ENTRIES PROVIDED:
........

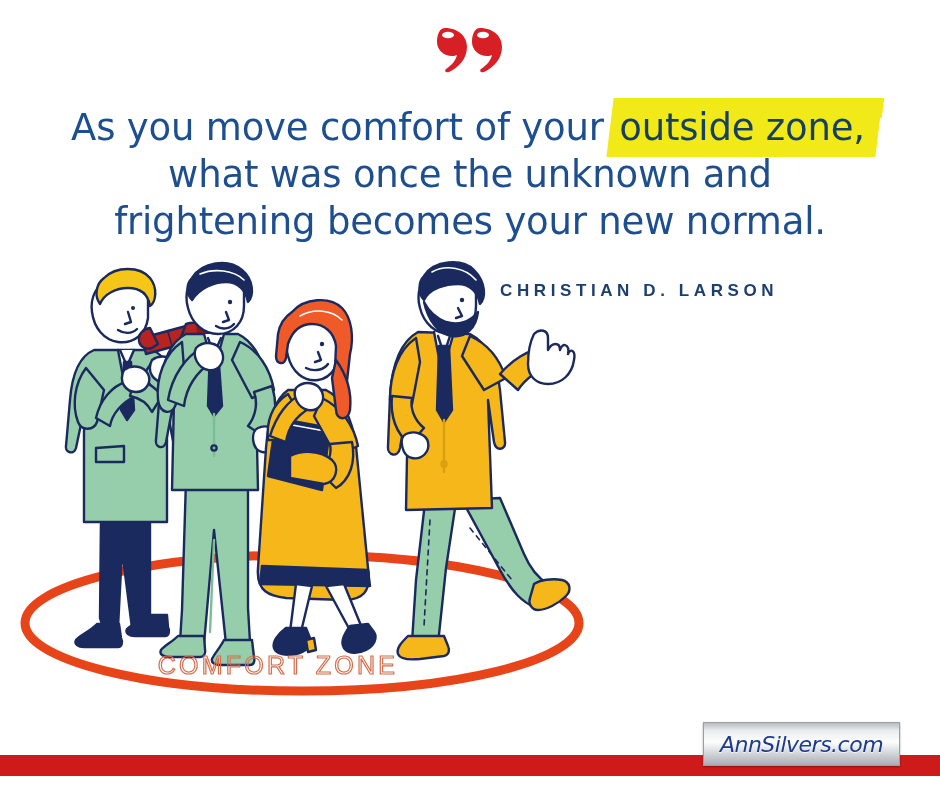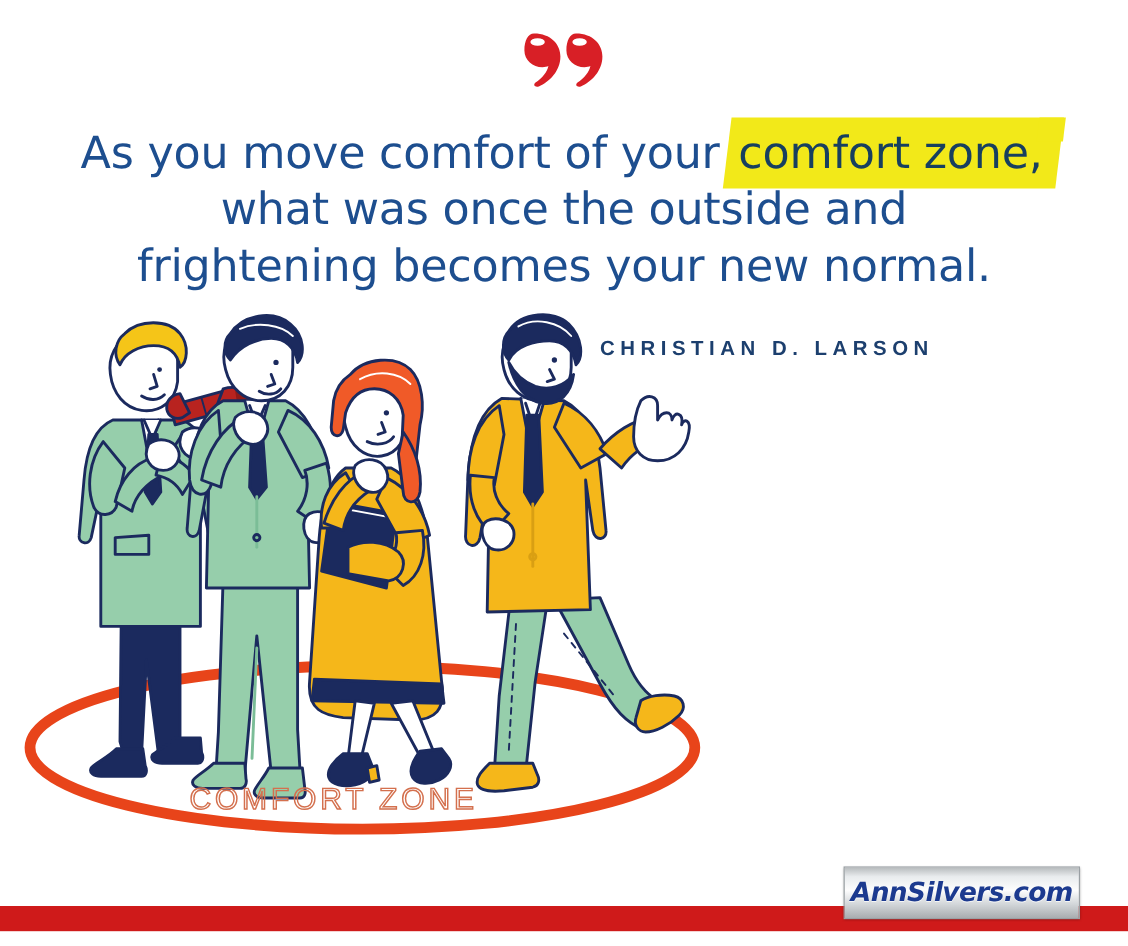--- a/index.html
+++ b/index.html
@@ -122,21 +122,21 @@
     box-shadow: 0 1px 2px rgba(0,0,0,0.35);
     display: flex;
     align-items: center;
     justify-content: center;
   }
   #watermark-text {
     color: #1c3a8f;
     font-family: "DejaVu Sans", sans-serif;
     font-size: 22px;
     font-style: italic;
-    font-weight: bold;
+    font-weight: normal;
     letter-spacing: -0.5px;
     text-shadow: 0 1px 0 rgba(255,255,255,0.7);
   }
 </style>
 </head>
 <body>
 
 <div id="canvas">
 
   <div id="quote-mark">
@@ -148,23 +148,23 @@
       </g>
       <g fill="#ffffff">
         <ellipse cx="13" cy="9" rx="6" ry="3.2"></ellipse>
         <ellipse cx="48" cy="9" rx="6" ry="3.2"></ellipse>
       </g>
     </svg>
   </div>
 
   <div id="quote-block">
     <div class="quote-line">
-      <span>As you move comfort of your </span><span class="hl-wrap"><span class="hl-band"></span><span class="hl-band2"></span><span class="hl-text">comfort zone,</span></span>
+      <span>As you move comfort of your </span><span class="hl-wrap"><span class="hl-band"></span><span class="hl-band2"></span><span class="hl-text">outside zone,</span></span>
     </div>
-    <div class="quote-line">what was once the outside and</div>
+    <div class="quote-line">what was once the unknown and</div>
     <div class="quote-line">frightening becomes your new normal.</div>
   </div>
 
   <div id="attribution">CHRISTIAN D. LARSON</div>
 
   <svg id="illustration" viewBox="0 0 640 460" xmlns="http://www.w3.org/2000/svg">
 
     <ellipse cx="302" cy="373" rx="277" ry="68" fill="none" stroke="#e8441a" stroke-width="9"></ellipse>
 
     <g stroke="#1b2a5e" stroke-width="2.4" stroke-linejoin="round" stroke-linecap="round">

........

INSTRUCTIONS TO FOLLOW:
Wherever the word "quote" appears in the entries above, copy that line.

RESULT BELOW:
   <div id="quote-mark">
   <div id="quote-block">
     <div class="quote-line">
-    <div class="quote-line">what was once the outside and</div>
+    <div class="quote-line">what was once the unknown and</div>
     <div class="quote-line">frightening becomes your new normal.</div>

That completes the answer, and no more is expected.